==== Data section ====
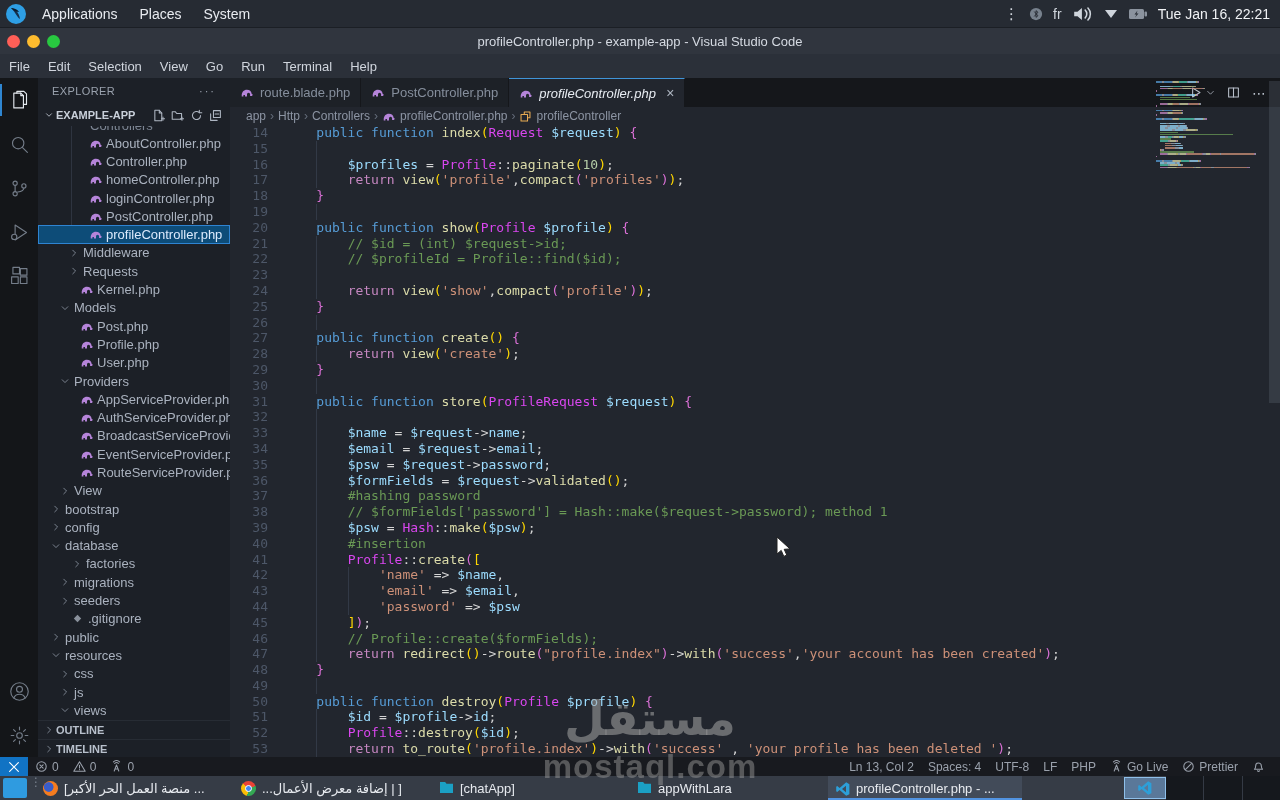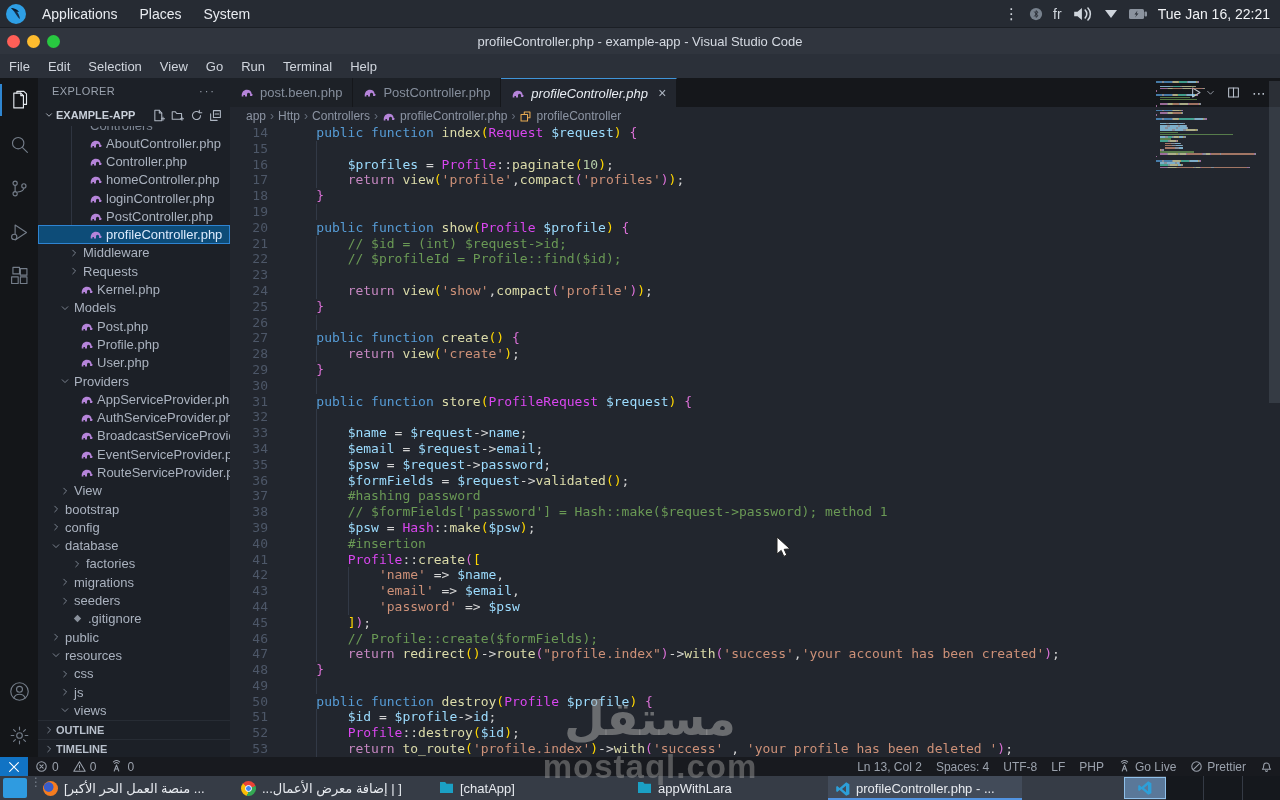--- a/index.html
+++ b/index.html
@@ -79,21 +79,21 @@
   #minimap{position:absolute;right:16px;top:3px;width:112px;}
   .mm-line{height:2.2px;white-space:nowrap;font-size:0;}
   .mm-tok{display:inline-block;height:1.6px;vertical-align:top;margin-top:.3px;opacity:.75;}
   #vscroll{position:absolute;right:0;top:3px;width:11px;height:322px;background:rgba(125,135,148,.22);}
 
   
   #statusbar{position:absolute;left:0;top:757px;width:1280px;height:19px;background:#181a1f;color:#9aa1ac;
     display:flex;align-items:center;font-size:12px;}
   #sb-remote{width:28px;height:19px;background:#1173c4;color:#fff;display:flex;align-items:center;justify-content:center;font-size:13px;}
   .st-item{display:flex;align-items:center;gap:4px;padding:0 7px;height:100%;}
-  #st-right{margin-left:auto;display:flex;align-items:center;}
+  #st-right{margin-left:auto;display:flex;align-items:center;padding-right:8px;}
 
   
   #taskbar{position:absolute;left:0;top:776px;width:1280px;height:24px;background:#363c46;color:#e7eaef;font-size:13px;}
   #tb-desktop{position:absolute;left:3px;top:2px;width:24px;height:20px;background:#2f9be0;border-radius:2px;}
   #tb-grip{position:absolute;left:30px;top:4px;color:#79808c;font-size:12px;line-height:5px;}
   .tb-btn{position:absolute;top:0;height:24px;width:194px;display:flex;align-items:center;gap:6px;padding:0 7px;
     white-space:nowrap;overflow:hidden;}
   .tb-btn.active{background:#424b59;box-shadow:inset 0 -2px 0 #5294e2;}
   .tb-ficon{width:15px;height:15px;flex:0 0 15px;}
   #tb-launcher{position:absolute;left:1124px;top:1px;width:42px;height:22px;background:rgba(125,180,235,.5);
@@ -554,21 +554,21 @@
 
   <div id="editor">
     <div id="tabbar">
       <div id="tabs-holder" style="display:flex;">
           <div class="tab">
             <span>
               <svg width="14" height="13" viewBox="0 0 16 16">
                 <path fill="#b584d9" d="M1.5 13v-1.2C1.5 7.4 4 4.6 7.9 4.6c3.3 0 5.5 2 5.8 4.9l1.5 1.2-1.1 1.5h-2.3v-2a1.9 1.9 0 0 0-3.8 0V13H5.5v-2H3.6v2z"></path>
               </svg>
             </span>
-            <span>post.been.php</span>
+            <span>route.blade.php</span>
           </div>
           <div class="tab">
             <span>
               <svg width="14" height="13" viewBox="0 0 16 16">
                 <path fill="#b584d9" d="M1.5 13v-1.2C1.5 7.4 4 4.6 7.9 4.6c3.3 0 5.5 2 5.8 4.9l1.5 1.2-1.1 1.5h-2.3v-2a1.9 1.9 0 0 0-3.8 0V13H5.5v-2H3.6v2z"></path>
               </svg>
             </span>
             <span>PostController.php</span>
           </div>
           <div class="tab active">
====
▸ Action item:
Please print the material exactly as given above, omitting the pictures.

▸ Expected answer:
--- a/index.html
+++ b/index.html
@@ -79,21 +79,21 @@
   #minimap{position:absolute;right:16px;top:3px;width:112px;}
   .mm-line{height:2.2px;white-space:nowrap;font-size:0;}
   .mm-tok{display:inline-block;height:1.6px;vertical-align:top;margin-top:.3px;opacity:.75;}
   #vscroll{position:absolute;right:0;top:3px;width:11px;height:322px;background:rgba(125,135,148,.22);}
 
   
   #statusbar{position:absolute;left:0;top:757px;width:1280px;height:19px;background:#181a1f;color:#9aa1ac;
     display:flex;align-items:center;font-size:12px;}
   #sb-remote{width:28px;height:19px;background:#1173c4;color:#fff;display:flex;align-items:center;justify-content:center;font-size:13px;}
   .st-item{display:flex;align-items:center;gap:4px;padding:0 7px;height:100%;}
-  #st-right{margin-left:auto;display:flex;align-items:center;}
+  #st-right{margin-left:auto;display:flex;align-items:center;padding-right:8px;}
 
   
   #taskbar{position:absolute;left:0;top:776px;width:1280px;height:24px;background:#363c46;color:#e7eaef;font-size:13px;}
   #tb-desktop{position:absolute;left:3px;top:2px;width:24px;height:20px;background:#2f9be0;border-radius:2px;}
   #tb-grip{position:absolute;left:30px;top:4px;color:#79808c;font-size:12px;line-height:5px;}
   .tb-btn{position:absolute;top:0;height:24px;width:194px;display:flex;align-items:center;gap:6px;padding:0 7px;
     white-space:nowrap;overflow:hidden;}
   .tb-btn.active{background:#424b59;box-shadow:inset 0 -2px 0 #5294e2;}
   .tb-ficon{width:15px;height:15px;flex:0 0 15px;}
   #tb-launcher{position:absolute;left:1124px;top:1px;width:42px;height:22px;background:rgba(125,180,235,.5);
@@ -554,21 +554,21 @@
 
   <div id="editor">
     <div id="tabbar">
       <div id="tabs-holder" style="display:flex;">
           <div class="tab">
             <span>
               <svg width="14" height="13" viewBox="0 0 16 16">
                 <path fill="#b584d9" d="M1.5 13v-1.2C1.5 7.4 4 4.6 7.9 4.6c3.3 0 5.5 2 5.8 4.9l1.5 1.2-1.1 1.5h-2.3v-2a1.9 1.9 0 0 0-3.8 0V13H5.5v-2H3.6v2z"></path>
               </svg>
             </span>
-            <span>post.been.php</span>
+            <span>route.blade.php</span>
           </div>
           <div class="tab">
             <span>
               <svg width="14" height="13" viewBox="0 0 16 16">
                 <path fill="#b584d9" d="M1.5 13v-1.2C1.5 7.4 4 4.6 7.9 4.6c3.3 0 5.5 2 5.8 4.9l1.5 1.2-1.1 1.5h-2.3v-2a1.9 1.9 0 0 0-3.8 0V13H5.5v-2H3.6v2z"></path>
               </svg>
             </span>
             <span>PostController.php</span>
           </div>
           <div class="tab active">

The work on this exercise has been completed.